● Work request
Your answer must be a single number: the count of lines in the records below that include the string "Pool".
===== Task input =====
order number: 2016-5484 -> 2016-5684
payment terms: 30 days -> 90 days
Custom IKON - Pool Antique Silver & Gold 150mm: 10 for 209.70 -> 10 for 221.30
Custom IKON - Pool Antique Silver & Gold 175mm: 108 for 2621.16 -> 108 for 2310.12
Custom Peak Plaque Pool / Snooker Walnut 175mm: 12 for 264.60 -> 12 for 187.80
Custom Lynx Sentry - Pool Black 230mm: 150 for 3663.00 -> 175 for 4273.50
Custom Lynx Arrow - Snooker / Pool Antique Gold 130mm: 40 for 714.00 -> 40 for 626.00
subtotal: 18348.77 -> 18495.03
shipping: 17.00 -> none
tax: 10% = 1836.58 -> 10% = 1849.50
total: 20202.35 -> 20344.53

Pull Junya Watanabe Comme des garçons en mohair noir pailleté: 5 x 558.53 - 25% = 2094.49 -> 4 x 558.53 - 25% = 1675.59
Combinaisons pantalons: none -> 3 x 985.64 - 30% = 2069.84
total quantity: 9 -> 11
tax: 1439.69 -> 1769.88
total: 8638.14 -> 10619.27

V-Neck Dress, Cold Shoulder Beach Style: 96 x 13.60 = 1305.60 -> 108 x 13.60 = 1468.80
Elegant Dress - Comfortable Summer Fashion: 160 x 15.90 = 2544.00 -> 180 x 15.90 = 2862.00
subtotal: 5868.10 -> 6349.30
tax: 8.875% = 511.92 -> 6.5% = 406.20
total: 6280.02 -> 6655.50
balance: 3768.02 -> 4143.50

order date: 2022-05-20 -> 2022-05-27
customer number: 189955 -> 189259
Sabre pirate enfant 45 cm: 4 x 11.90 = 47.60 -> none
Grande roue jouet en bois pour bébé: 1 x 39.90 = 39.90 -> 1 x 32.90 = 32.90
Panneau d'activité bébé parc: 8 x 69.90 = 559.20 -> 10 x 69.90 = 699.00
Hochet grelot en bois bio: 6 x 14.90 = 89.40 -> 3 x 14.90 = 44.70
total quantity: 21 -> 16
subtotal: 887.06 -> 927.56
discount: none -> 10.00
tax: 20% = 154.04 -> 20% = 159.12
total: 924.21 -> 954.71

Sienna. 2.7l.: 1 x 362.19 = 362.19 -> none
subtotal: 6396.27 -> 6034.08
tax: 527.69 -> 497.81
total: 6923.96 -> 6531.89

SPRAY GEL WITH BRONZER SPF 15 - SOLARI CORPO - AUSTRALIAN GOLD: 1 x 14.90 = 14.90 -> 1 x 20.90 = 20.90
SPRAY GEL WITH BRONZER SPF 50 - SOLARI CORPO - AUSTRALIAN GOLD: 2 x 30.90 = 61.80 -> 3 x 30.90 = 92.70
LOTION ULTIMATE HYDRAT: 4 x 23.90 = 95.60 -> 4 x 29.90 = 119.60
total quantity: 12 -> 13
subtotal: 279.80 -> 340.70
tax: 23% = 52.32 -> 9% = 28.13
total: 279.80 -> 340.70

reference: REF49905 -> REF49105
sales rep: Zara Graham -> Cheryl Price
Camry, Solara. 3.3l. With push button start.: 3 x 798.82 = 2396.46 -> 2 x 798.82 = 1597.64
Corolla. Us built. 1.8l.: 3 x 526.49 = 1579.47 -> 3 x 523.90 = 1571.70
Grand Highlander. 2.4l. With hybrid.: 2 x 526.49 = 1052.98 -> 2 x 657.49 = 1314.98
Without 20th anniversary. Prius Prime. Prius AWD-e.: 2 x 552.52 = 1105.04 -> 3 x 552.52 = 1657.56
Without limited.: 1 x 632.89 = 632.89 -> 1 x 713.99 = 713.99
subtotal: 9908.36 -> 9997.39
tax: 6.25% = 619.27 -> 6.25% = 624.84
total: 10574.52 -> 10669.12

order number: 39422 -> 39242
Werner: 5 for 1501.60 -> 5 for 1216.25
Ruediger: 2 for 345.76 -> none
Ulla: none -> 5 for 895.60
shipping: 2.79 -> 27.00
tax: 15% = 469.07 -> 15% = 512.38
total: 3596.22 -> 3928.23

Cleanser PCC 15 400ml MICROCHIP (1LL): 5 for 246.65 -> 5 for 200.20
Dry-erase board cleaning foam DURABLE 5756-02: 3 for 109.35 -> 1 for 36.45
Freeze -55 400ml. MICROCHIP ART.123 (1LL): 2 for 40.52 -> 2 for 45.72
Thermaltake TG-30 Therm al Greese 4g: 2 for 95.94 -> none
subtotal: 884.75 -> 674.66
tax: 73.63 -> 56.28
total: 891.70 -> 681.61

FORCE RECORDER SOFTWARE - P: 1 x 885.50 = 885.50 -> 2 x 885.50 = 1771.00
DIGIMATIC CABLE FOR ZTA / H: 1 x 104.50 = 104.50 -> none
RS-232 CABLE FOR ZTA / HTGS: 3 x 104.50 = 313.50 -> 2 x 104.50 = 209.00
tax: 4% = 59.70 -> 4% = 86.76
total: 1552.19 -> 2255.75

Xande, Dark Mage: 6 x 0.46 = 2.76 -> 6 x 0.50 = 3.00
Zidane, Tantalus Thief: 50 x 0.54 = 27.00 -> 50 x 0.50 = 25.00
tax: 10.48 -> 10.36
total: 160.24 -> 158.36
=====
● Answer to the exercise
5